Leveraging automation to maximize security budgets
With the economic impact of COVID-19 increasingly looking like an imminent recession and the way we do work altered perhaps forever, CIOs and CISOs will most likely be managing reduced budgets and a vastly different threat landscape. With the average cost of a breach continuing to skyrocket, the already slim margin for error will shrink even further.
Automation can both mitigate inherent risks incurred from rapid ecosystem shifts as well as help IT teams re-evaluate long term spending once operations return to normalcy. By leveraging automated security tools, organizations can develop a dynamic understanding of the assets in their network, the risks most likely to be exploited, and the potential impact to the enterprise. The result is an always up-to-date, prioritized view of the most impactful moves an infosec team can make at any given time to minimize the likelihood of a breach.
The race to meet new threats
The rapid transition to remote work pushed a greater share of digital infrastructure onto new applications, as yet unproven in the enterprise, and distributed risk across potentially insecure employee home networks. 60% of IT teams say that COVID-19 has already impacted their role, a number almost certain to grow as the crisis evolves. Already stretched and under resourced, infosec teams must scramble to secure now widely used cloud, remote access software and collaboration tools.
That impact is just the beginning as organizations need to balance flexible infrastructure with security. Cloud security continues to be a major concern for the enterprise, with 4 in 5 users say they have encountered major security concerns. Some threats, like insecure devices on employee home networks, the same networks managed devices are now connected to, are largely outside the control of infosec teams.
Since malware is 3.75 times more likely to be found on corporate-associated home networks than corporate networks, employees connecting corporate devices to these networks introduces thousands of new endpoints to the threat landscape. With tens to hundreds of millions of security relevant signals to monitor on an ongoing basis, security is no longer a human scale problem. Without automation, infosec teams must prioritize based on guesswork and gut instinct.
Automation to the rescue
Malicious actors ranging from lone wolves to state-affiliated groups have been found to be taking advantage of the COVID-19 crisis at all levels, from phishing emails targeted at stressed employees to credential stuffing attacks aimed at popular enterprise applications.
With risk growing at such an exponential rate, automated management tools can help security teams streamline operations and better manage vulnerabilities. Successful infosec strategies start with asset inventory, an accurate, up-to-date inventory of the hardware and software assets connected to the enterprise network.
The focus needs to be on leveraging tools that keep a continuous, real-time inventory, not only categorizing each asset, but calculating business criticality as well. Since risk is a factor of the likelihood and impact of a breach, understanding business criticality is necessary when calculating impact.
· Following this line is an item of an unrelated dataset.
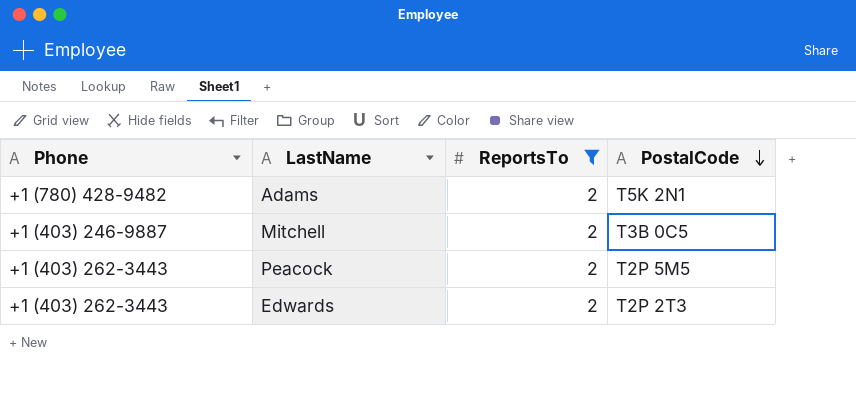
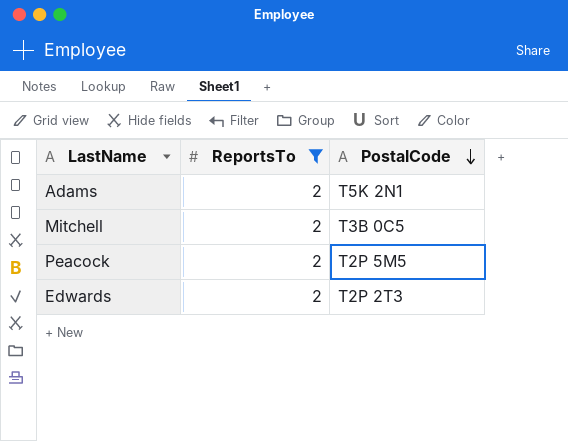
column Phone | position: 1 -> none

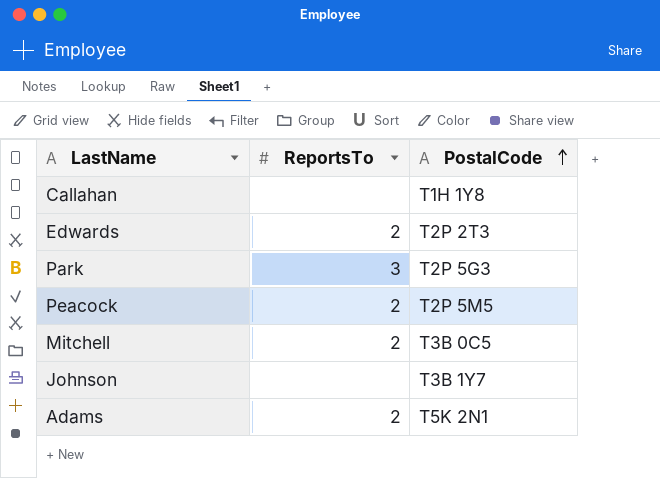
filter: ReportsTo = 2 -> none
row order: PostalCode descending -> PostalCode ascending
Automated tools can track and inventory vulnerabilities across the entire enterprise attack surface, ranging from a user sharing the same password between work and personal applications to an outdated software version that is missing a critical patch.
The next step is prioritization: a security team lacking human capital is unlikely to have the time or resources to evaluate all vulnerabilities for potential impact and ability to be exploited. Automated risk management tools can streamline the process by analyzing both the immediacy of the vulnerability as well as the impact it would have. For example, if the password re-using employee has a high level of access across the corporate network, an automated security visibility tool could flag that as a higher priority need than the software missing a patch.
Automated prioritization ensures that infosec teams can maximize their resources and focus on vulnerabilities that pose the highest risk at any particular time, a key feature when the risk landscape is rapidly evolving.
Maximize security budgets: Ready for the long haul
Security teams are at the forefront of managing the impact of the current macroeconomic and societal reality. Combining smaller budgets with the need to deploy new devices and on-board new software tools means it is harder than ever to deal with escalating threats from hackers seeking to exploit the expanding digital enterprise. With automation, IT teams can effectively triage existing vulnerabilities and build a solid foundation for long-term security.